Academic Editor: Marco Tomasetti

Copyright © 2014 Jiying Jiang et al. This is an open access article distributed under the Creative Commons Attribution License, which permits unrestricted use, distribution, and reproduction in any medium, provided the original work is properly cited.

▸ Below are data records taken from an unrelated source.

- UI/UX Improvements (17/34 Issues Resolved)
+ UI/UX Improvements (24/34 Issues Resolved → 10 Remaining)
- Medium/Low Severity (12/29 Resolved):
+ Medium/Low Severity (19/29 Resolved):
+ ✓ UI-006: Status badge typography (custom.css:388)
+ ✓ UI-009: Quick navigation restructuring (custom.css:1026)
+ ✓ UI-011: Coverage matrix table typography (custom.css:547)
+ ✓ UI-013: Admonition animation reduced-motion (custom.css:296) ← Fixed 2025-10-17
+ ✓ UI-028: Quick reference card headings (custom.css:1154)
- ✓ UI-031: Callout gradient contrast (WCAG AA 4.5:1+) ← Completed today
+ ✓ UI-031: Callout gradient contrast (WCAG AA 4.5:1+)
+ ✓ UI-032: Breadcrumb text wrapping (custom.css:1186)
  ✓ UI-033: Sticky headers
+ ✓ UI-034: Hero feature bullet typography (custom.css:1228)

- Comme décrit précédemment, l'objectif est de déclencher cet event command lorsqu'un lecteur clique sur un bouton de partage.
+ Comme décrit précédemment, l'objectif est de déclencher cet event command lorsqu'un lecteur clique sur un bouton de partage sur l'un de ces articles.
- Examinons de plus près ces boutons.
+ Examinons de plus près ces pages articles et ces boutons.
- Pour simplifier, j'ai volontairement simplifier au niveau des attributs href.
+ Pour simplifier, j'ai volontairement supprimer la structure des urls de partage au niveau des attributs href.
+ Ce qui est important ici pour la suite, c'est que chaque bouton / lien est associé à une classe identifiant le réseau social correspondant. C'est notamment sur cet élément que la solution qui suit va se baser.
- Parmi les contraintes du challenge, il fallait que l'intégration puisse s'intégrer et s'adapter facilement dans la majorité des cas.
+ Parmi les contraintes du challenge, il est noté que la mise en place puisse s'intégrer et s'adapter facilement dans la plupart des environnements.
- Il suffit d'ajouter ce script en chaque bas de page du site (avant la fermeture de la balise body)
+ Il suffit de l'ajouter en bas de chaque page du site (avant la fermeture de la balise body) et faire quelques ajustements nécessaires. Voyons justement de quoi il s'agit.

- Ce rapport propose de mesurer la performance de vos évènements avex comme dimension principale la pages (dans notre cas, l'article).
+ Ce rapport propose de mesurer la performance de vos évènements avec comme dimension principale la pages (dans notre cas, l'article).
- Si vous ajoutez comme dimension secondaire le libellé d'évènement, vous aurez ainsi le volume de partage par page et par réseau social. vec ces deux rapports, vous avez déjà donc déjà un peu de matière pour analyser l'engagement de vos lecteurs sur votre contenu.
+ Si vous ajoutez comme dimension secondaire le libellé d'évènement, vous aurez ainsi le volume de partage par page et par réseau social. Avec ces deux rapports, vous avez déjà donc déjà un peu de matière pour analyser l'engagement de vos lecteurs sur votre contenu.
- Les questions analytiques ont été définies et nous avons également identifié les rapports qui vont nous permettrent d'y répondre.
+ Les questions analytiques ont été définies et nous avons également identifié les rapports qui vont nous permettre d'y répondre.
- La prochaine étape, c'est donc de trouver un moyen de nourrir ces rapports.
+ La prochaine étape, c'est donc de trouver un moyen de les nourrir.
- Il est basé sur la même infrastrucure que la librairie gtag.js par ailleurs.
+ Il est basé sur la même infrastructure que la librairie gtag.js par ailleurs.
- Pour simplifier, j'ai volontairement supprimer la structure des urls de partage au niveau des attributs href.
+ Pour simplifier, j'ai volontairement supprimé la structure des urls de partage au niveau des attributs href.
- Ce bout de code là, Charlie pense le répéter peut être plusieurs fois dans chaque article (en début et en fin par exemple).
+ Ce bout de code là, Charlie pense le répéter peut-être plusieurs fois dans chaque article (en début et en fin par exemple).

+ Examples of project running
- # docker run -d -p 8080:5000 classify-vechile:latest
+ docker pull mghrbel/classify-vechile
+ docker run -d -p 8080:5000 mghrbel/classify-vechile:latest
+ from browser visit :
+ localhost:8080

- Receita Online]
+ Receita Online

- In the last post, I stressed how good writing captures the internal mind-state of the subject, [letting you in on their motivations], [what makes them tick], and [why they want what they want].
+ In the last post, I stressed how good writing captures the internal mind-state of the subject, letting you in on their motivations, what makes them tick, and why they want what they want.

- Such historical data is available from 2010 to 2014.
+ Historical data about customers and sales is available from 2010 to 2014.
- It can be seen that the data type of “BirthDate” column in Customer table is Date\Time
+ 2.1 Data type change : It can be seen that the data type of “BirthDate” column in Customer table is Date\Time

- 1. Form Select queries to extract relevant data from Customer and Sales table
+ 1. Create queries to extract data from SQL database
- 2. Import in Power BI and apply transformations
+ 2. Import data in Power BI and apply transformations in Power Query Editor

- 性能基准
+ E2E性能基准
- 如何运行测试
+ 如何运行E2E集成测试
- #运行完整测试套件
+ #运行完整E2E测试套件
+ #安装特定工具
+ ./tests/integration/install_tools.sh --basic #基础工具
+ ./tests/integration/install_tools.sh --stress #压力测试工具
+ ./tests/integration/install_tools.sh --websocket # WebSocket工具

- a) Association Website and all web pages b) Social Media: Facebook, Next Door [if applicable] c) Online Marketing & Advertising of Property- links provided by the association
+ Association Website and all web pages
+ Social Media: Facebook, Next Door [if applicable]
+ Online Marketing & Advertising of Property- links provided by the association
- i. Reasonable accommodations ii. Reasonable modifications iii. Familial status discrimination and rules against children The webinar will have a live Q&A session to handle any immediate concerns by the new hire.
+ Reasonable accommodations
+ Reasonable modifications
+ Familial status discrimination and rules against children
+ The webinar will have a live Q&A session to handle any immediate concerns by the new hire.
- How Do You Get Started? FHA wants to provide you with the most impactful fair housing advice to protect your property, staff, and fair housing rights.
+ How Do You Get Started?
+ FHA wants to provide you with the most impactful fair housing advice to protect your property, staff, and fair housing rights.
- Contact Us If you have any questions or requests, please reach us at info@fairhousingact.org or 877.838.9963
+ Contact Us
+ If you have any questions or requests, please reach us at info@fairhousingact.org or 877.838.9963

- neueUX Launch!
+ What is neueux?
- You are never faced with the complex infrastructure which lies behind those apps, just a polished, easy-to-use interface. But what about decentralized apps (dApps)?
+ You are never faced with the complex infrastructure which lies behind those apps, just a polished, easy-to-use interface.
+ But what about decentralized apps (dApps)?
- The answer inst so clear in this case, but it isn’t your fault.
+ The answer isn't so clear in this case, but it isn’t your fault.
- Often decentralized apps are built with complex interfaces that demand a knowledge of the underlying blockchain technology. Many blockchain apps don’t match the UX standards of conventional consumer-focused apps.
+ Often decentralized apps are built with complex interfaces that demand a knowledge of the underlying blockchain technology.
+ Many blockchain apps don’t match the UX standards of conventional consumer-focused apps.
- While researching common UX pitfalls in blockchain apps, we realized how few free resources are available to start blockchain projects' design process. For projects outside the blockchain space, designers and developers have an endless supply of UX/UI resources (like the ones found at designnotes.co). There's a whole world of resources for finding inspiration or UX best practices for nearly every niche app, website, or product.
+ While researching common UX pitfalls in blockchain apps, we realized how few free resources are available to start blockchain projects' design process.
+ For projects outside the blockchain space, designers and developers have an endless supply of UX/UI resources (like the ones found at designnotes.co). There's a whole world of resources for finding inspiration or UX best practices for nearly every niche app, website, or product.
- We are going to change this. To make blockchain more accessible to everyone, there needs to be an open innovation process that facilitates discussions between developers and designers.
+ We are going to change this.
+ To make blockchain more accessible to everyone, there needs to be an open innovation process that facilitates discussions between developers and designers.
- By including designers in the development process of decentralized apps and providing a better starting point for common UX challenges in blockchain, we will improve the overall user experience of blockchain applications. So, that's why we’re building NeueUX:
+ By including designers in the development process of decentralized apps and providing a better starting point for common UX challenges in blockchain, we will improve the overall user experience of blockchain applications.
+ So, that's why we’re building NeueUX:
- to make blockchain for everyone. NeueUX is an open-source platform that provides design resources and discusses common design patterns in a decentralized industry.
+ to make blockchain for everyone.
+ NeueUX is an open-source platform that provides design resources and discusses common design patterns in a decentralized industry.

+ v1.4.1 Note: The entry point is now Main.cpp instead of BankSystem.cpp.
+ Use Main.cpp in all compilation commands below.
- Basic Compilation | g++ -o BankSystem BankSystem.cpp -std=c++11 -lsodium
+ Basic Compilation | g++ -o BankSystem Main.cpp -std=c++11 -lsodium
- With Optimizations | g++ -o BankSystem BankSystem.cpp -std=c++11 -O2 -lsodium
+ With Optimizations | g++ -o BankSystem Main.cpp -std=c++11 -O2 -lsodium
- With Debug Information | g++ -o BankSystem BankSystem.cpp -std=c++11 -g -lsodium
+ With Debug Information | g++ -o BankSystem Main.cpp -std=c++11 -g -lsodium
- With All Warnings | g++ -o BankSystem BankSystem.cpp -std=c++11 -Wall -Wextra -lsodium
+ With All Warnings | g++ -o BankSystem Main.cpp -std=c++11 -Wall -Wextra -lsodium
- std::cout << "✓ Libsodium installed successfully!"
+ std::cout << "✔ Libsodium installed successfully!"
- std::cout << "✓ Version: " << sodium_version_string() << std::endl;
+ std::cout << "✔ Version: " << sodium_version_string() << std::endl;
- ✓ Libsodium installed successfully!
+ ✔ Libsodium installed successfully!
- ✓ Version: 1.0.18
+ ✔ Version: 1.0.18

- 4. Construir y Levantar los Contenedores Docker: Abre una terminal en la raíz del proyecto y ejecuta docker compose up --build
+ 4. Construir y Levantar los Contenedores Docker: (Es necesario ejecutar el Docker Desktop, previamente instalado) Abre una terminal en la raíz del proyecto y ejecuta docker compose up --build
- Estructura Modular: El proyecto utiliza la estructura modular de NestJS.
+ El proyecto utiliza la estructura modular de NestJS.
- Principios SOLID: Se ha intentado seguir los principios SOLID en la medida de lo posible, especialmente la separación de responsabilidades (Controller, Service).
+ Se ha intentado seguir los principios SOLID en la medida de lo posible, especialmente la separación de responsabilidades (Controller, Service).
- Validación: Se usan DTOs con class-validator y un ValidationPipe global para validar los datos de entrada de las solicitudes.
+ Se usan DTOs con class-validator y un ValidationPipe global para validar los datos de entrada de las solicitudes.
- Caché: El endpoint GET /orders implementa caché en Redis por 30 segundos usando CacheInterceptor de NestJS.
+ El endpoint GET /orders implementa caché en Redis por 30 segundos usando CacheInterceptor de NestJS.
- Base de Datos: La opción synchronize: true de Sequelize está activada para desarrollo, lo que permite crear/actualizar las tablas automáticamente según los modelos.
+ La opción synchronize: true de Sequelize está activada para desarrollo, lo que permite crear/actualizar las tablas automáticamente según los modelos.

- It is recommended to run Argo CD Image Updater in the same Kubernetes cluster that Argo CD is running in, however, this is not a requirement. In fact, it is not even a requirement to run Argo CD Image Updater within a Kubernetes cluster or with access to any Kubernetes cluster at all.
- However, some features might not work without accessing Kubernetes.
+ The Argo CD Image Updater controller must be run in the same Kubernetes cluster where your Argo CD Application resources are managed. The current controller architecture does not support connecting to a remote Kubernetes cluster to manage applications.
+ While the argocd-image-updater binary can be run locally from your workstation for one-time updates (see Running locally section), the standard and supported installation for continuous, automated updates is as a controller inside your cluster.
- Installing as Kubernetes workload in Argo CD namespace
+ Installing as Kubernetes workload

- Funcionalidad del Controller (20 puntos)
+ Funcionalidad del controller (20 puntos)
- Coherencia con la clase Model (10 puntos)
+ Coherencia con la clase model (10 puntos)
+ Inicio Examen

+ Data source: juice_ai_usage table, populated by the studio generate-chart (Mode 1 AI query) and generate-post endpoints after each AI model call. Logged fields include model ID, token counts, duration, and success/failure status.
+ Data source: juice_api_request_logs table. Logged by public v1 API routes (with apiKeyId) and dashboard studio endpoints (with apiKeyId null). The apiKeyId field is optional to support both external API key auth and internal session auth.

Oxidative stress plays an important role in the pathogenesis of liver diseases. N-Acetyl-serotonin (NAS) has been reported to protect against oxidative damage, though the mechanisms by which NAS protects hepatocytes from oxidative stress remain unknown. To determine whether pretreatment with NAS could reduce hydrogen peroxide- (H2O2-) induced oxidative stress in HepG2 cells by inhibiting the mitochondrial apoptosis pathway, we investigated the H2O2-induced oxidative damage to HepG2 cells with or without NAS using MTT, Hoechst 33342, rhodamine 123, Terminal dUTP Nick End Labeling Assay (TUNEL), dihydrodichlorofluorescein (H2DCF), Annexin V and propidium iodide (PI) double staining, immunocytochemistry, and western blot. H2O2 produced dramatic injuries in HepG2 cells, represented by classical morphological changes of apoptosis, increased levels of malondialdehyde (MDA) and intracellular reactive oxygen species (ROS), decreased activity of superoxide dismutase (SOD), and increased activities of caspase-9 and caspase-3, release of cytochrome c (Cyt-C) and apoptosis-inducing factor (AIF) from mitochondria, and loss of membrane potential (ΔΨm). NAS significantly inhibited H2O2-induced changes, indicating that it protected against H2O2-induced oxidative damage by reducing MDA levels and increasing SOD activity and that it protected the HepG2 cells from apoptosis through regulating the mitochondrial apoptosis pathway, involving inhibition of mitochondrial hyperpolarization, release of mitochondrial apoptogenic factors, and caspase activity.